Many industrial processes make use of relative easy accessible sugar residues within cellulose or other plant polysaccharides. In industrial processes, the monomeric sugars within these structures are released from the plant material by a limited set of enzymes, utilizing only a small fraction of the available biodiversity of fungal enzymes. For instance, a minimal mixture of cellobiohydrolases (CBHI and CBHII) and endoglucanase (EGI) from T. reesei and β-glucosidase from A. niger is sufficient to efficiently degrade pure cellulose (Sternberg et al. 1977; Rosgaard et al. 2007a). Exploitation of the available sugars within the intricate fractions of plant biomass involves a more elaborate process. For example, plant polysaccharides have to be separated from the present lignin compounds by chemical, physical, or biological pretreatment (Hendriks and Zeeman 2009; Martinez et al. 2009). And, as described in the previous sections, releasing the sugars from the different plant polysaccharides requires a more complex set of carbohydrate-active enzymes. In addition to a number of cellulases, efficient enzymatic hydrolysis of pretreated plant biomass also needs synergistic activity of, at least, several endoxylanases, β-xylosidase, α-arabinofuranosidase, and acetyl esterase (Kormelink et al. 1993; Alvira et al. 2011; Gao et al. 2010). The precise mixture of hydrolytic enzymes also depends on the method of pretreatment and type of plant substrate (Rosgaard et al. 2007b; Saha and Cotta 2010). Nearly complete hydrolysis of specific xylan and pectin fractions can still be achieved with a relative small sets of enzymes (de Vries et al. 2000), but this is not the case for more crude biomass fractions. For this reason, a better understanding of plant polysaccharide degradation will help to design an enzyme mixture which can efficiently degrade a wide range of substrates.

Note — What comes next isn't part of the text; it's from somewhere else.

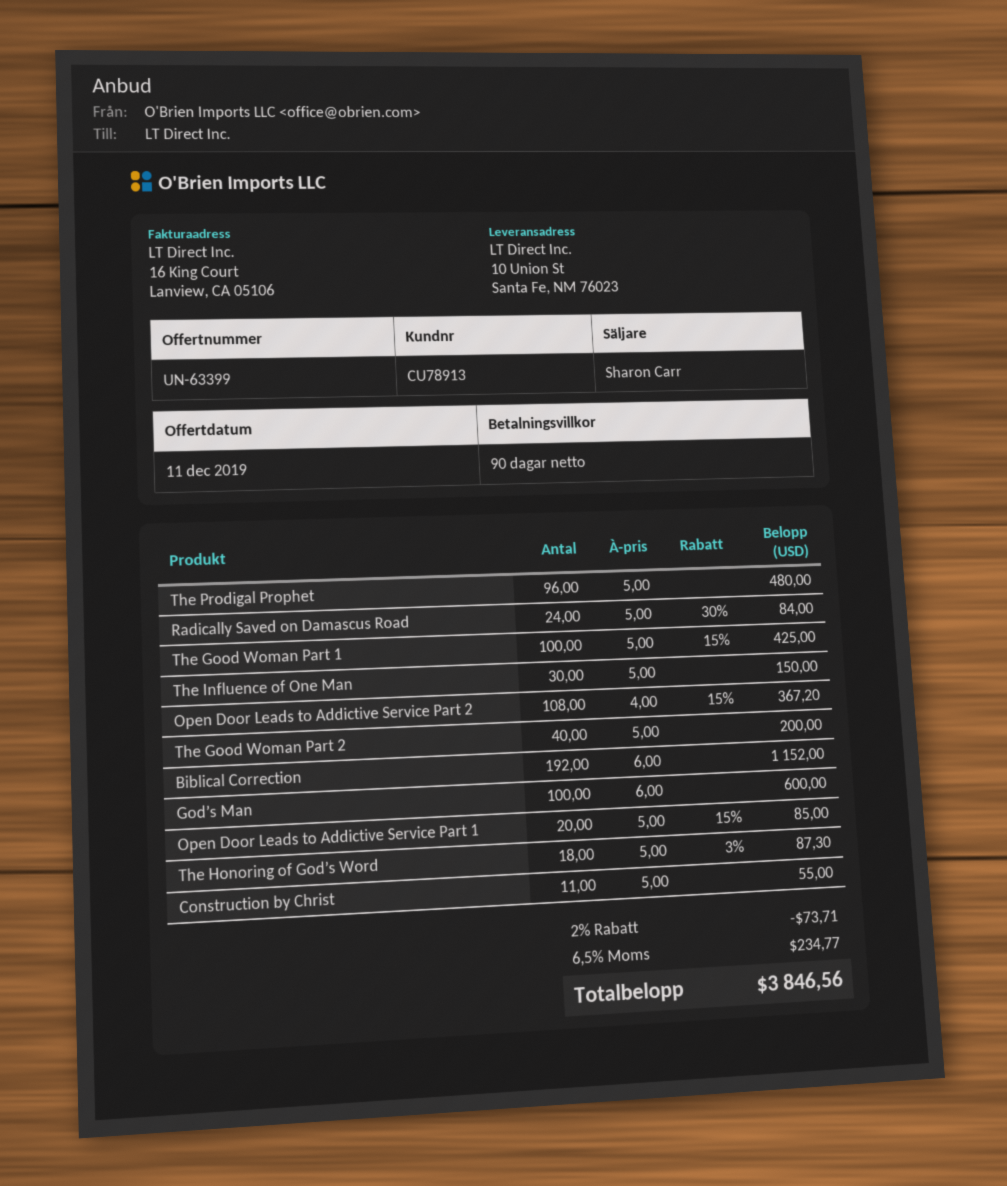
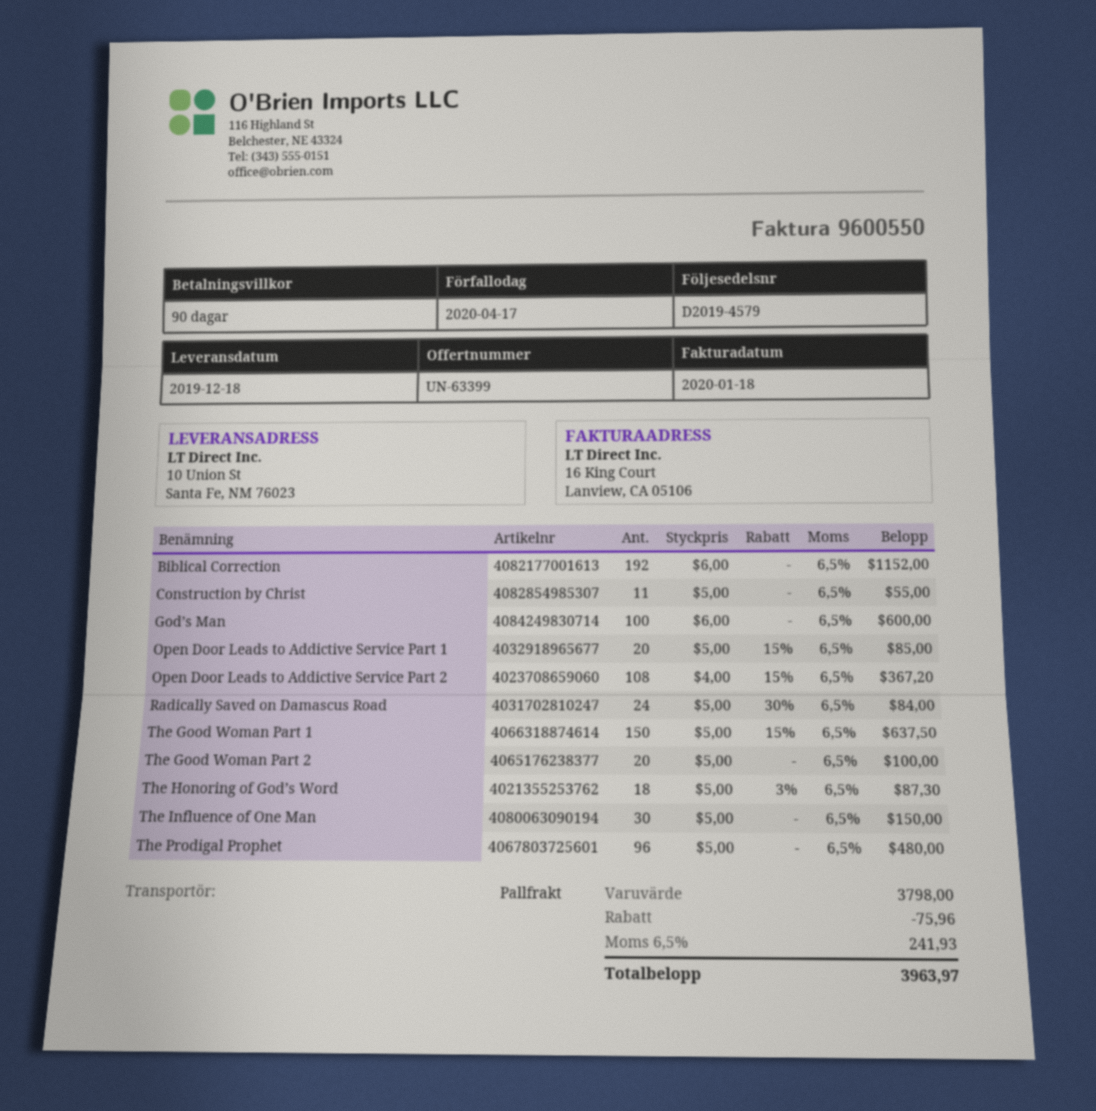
The Good Woman Part 1: 100 x 5.00 - 15% = 425.00 -> 150 x 5.00 - 15% = 637.50
The Good Woman Part 2: 40 x 5.00 = 200.00 -> 20 x 5.00 = 100.00
discount: 73.71 -> 75.96
tax: 6.5% = 234.77 -> 6.5% = 241.93
total: 3846.56 -> 3963.97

The division of carbohydrate-active enzymes into different families based on modules of amino acid conservation (www.cazy.org) can help with a better understanding of the enzymatic repertoire of different fungi. In recent years, new families have been described and new activities have been assigned to known families (Martens-Uzunova et al. 2006; Cantarel et al. 2009; Li et al. 2008; Chong et al. 2011; Harris et al. 2010). Nevertheless, more knowledge is required to fully profit from this large database of information. The biggest limitation is the low coverage of biochemical information on specific enzyme classes. This is illustrated by the small amount of enzymatically characterized proteins that has been added to the CAZy database in the last decade in contrast to the large quantity of putative carbohydrate-active enzymes of sequenced fungal genomes (Cantarel et al. 2009). As a consequence, some enzyme activities are putatively assigned to families, but do not have biochemical support. For example, none of the many putative fungal unsaturated glucuronyl hydrolases (GH88) and unsaturated rhamnogalacturonan hydrolases (GH105) have been biochemically characterized. Another challenge is the large carbohydrate-active enzyme families containing enzymes with different enzyme classes. With increasing biochemical information, some families like GH2, GH3, GH5, GH28, or GH43 could be split up in smaller and better defined sub-families according to their hydrolytic function. This will allow a better predictive value of future fungal genome annotations, and thereby will lead to an even larger toolbox to access for industrial purposes.